Input records |

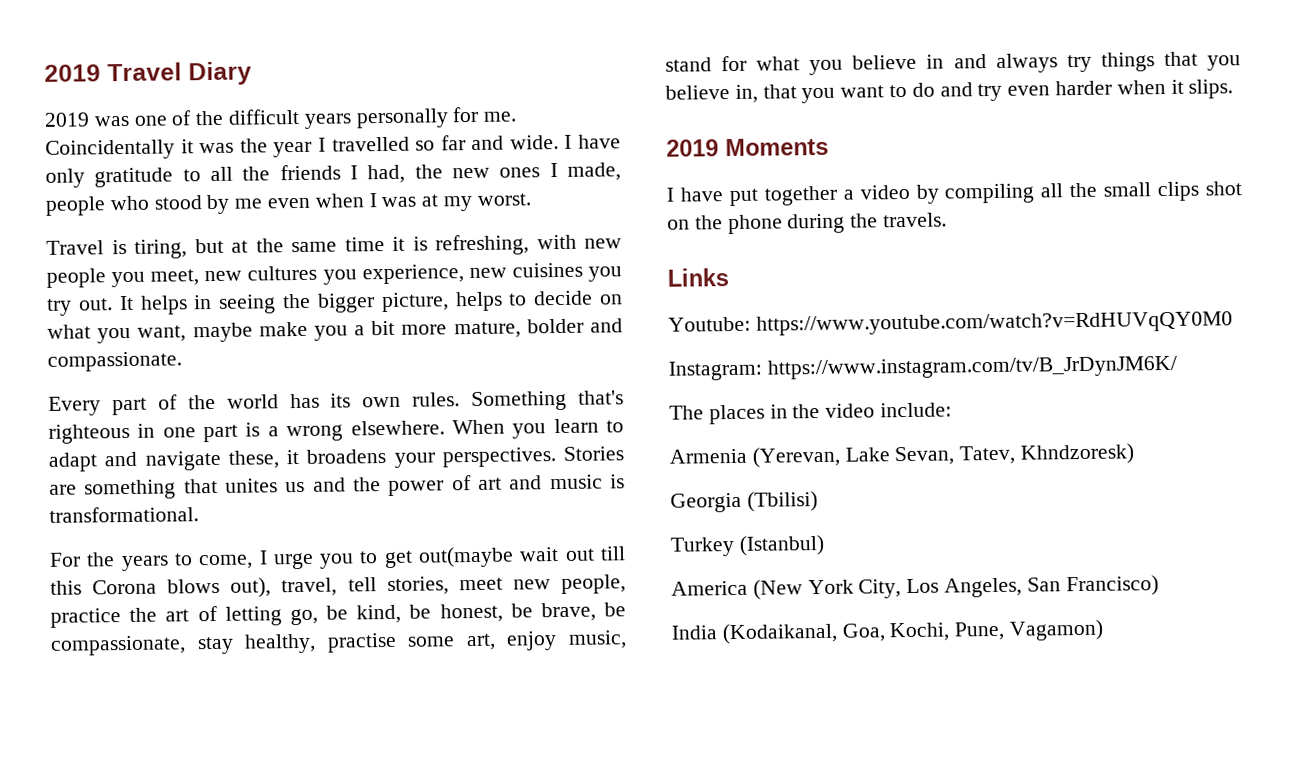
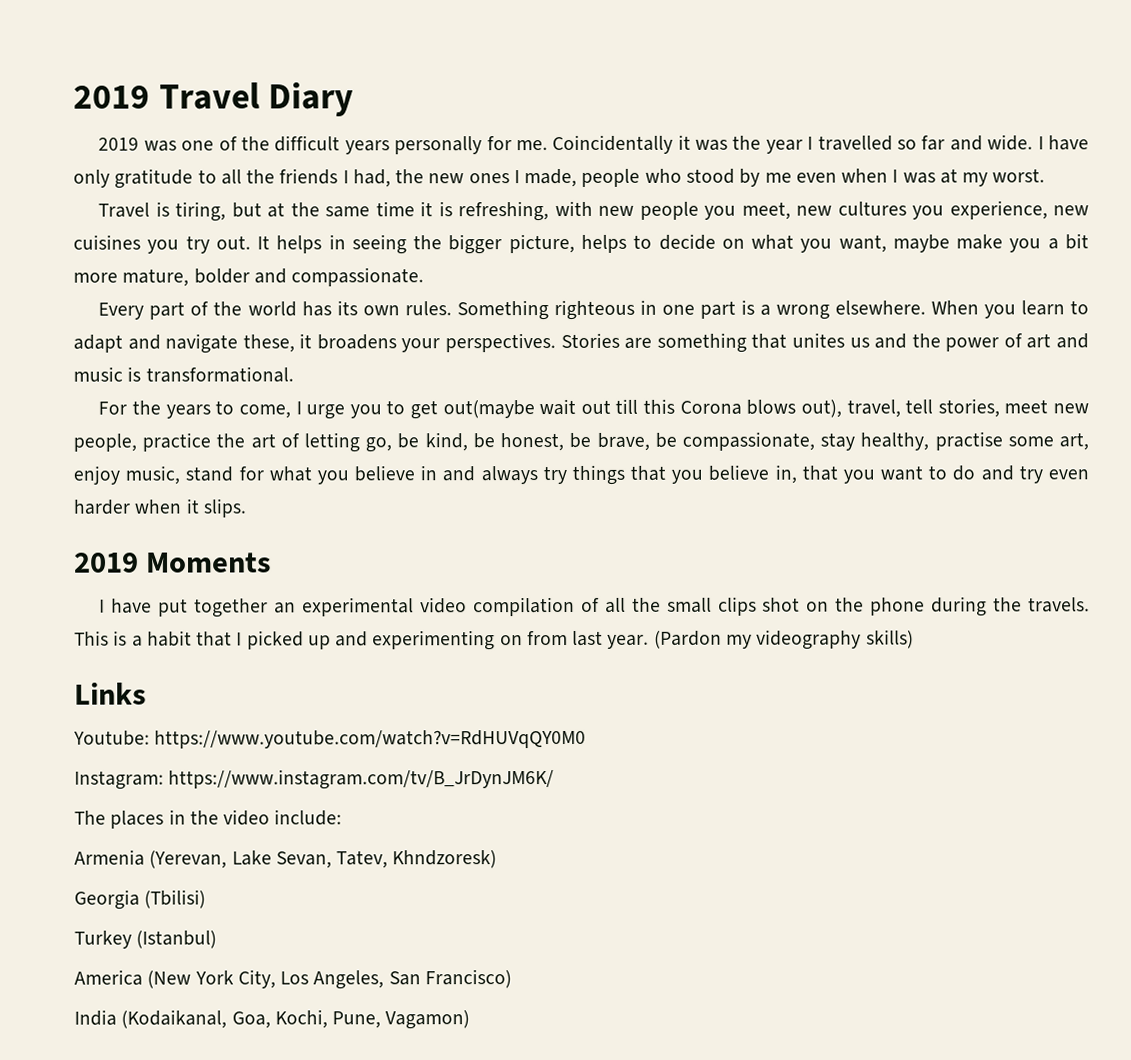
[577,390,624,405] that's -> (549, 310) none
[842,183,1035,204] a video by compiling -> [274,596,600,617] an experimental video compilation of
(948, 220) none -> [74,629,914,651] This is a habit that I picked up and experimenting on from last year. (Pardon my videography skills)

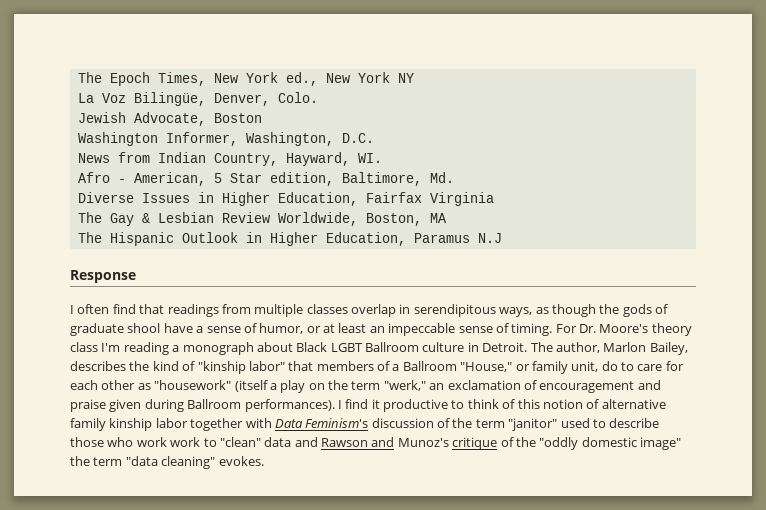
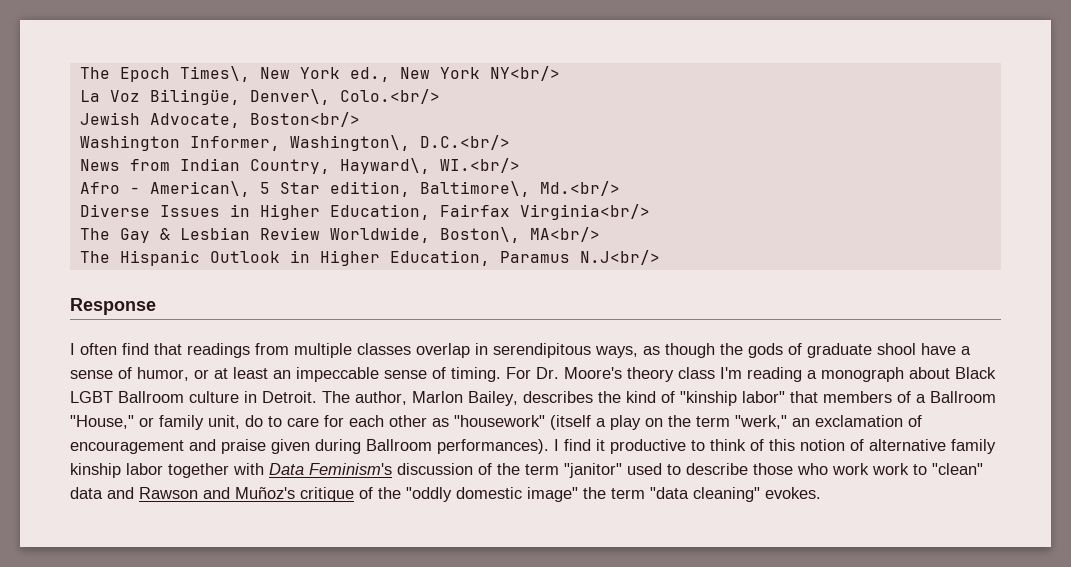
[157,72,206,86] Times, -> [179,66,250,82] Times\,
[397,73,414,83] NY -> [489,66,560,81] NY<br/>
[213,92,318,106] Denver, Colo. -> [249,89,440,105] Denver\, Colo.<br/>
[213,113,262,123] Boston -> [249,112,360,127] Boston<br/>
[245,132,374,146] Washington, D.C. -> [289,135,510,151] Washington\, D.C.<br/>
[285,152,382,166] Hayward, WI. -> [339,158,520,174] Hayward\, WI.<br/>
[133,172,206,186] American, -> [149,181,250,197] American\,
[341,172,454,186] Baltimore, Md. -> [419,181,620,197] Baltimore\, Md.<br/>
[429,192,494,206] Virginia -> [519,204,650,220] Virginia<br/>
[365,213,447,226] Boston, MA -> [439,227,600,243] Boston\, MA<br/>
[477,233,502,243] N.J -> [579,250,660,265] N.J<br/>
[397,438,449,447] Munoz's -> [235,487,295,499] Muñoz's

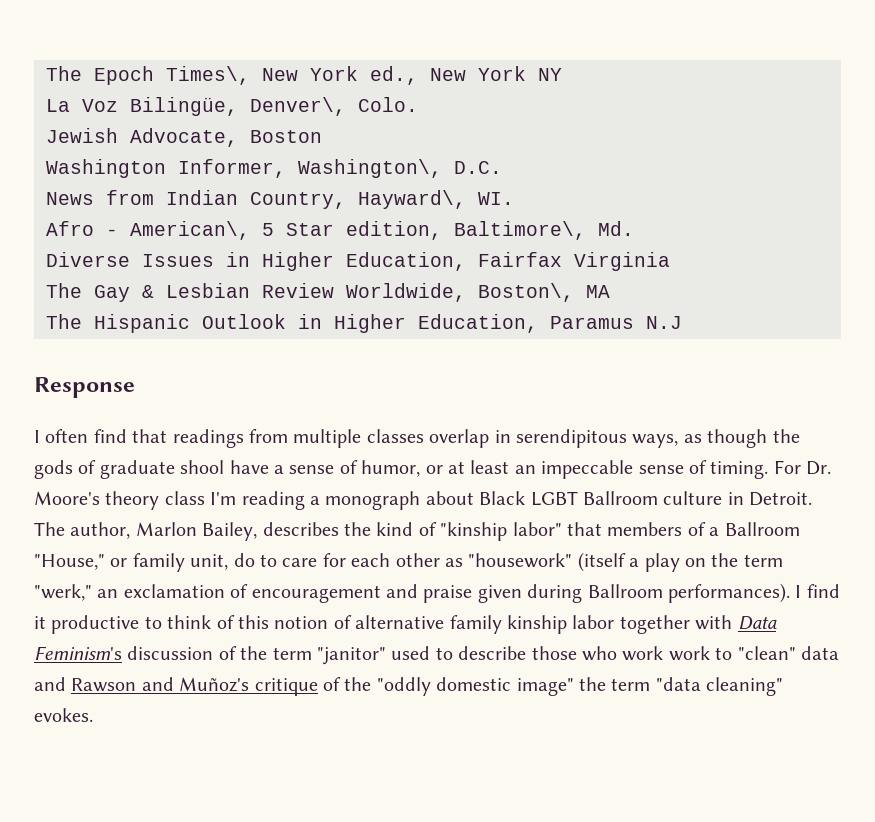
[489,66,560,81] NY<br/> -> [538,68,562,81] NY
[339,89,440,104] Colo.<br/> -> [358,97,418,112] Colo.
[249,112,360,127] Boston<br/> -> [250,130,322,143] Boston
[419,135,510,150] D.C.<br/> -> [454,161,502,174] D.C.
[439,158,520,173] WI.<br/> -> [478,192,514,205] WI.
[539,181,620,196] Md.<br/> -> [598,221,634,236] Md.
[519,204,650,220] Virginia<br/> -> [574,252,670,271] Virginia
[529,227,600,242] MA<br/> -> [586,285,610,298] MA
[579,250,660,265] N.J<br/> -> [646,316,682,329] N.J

--

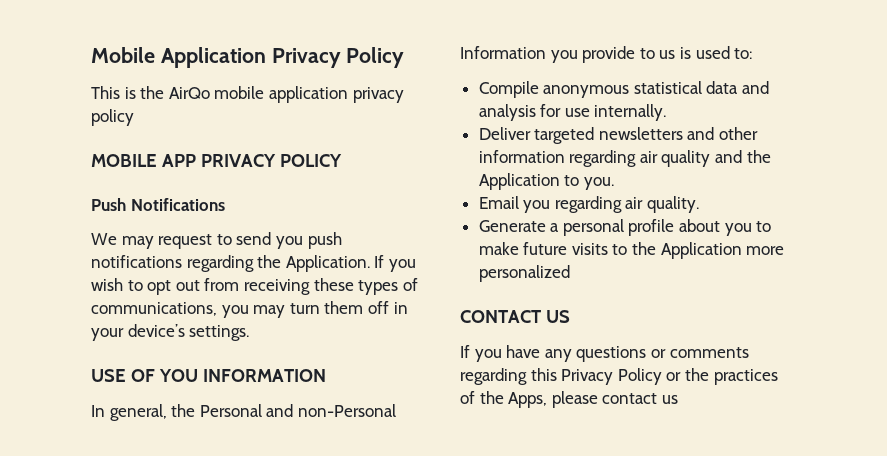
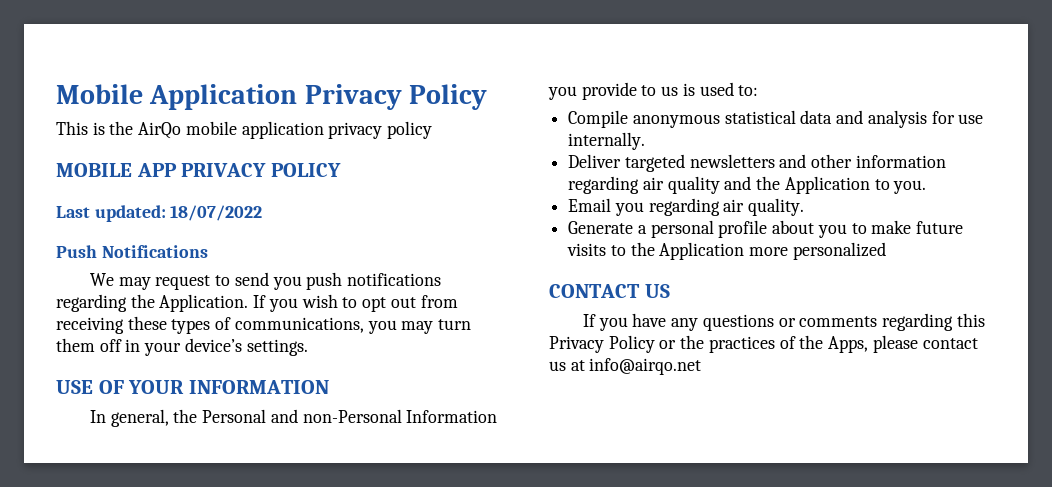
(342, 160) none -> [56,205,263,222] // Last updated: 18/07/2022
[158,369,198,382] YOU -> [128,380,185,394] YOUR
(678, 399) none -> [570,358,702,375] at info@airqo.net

==

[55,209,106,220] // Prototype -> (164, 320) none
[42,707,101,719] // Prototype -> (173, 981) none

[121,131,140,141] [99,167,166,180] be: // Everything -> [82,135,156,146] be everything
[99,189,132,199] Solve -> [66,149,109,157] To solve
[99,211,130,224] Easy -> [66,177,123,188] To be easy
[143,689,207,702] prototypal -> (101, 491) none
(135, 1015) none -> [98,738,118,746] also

Your task | Everything from the line above that contains "[429,192,494,206] Virginia ->" down to the line that contains "[439,158,520,173] WI.<br/> ->" must be reproduced exactly, both ends included. Omit the pictures.

Task response |
[429,192,494,206] Virginia -> [519,204,650,220] Virginia<br/>
[365,213,447,226] Boston, MA -> [439,227,600,243] Boston\, MA<br/>
[477,233,502,243] N.J -> [579,250,660,265] N.J<br/>
[397,438,449,447] Munoz's -> [235,487,295,499] Muñoz's

[489,66,560,81] NY<br/> -> [538,68,562,81] NY
[339,89,440,104] Colo.<br/> -> [358,97,418,112] Colo.
[249,112,360,127] Boston<br/> -> [250,130,322,143] Boston
[419,135,510,150] D.C.<br/> -> [454,161,502,174] D.C.
[439,158,520,173] WI.<br/> -> [478,192,514,205] WI.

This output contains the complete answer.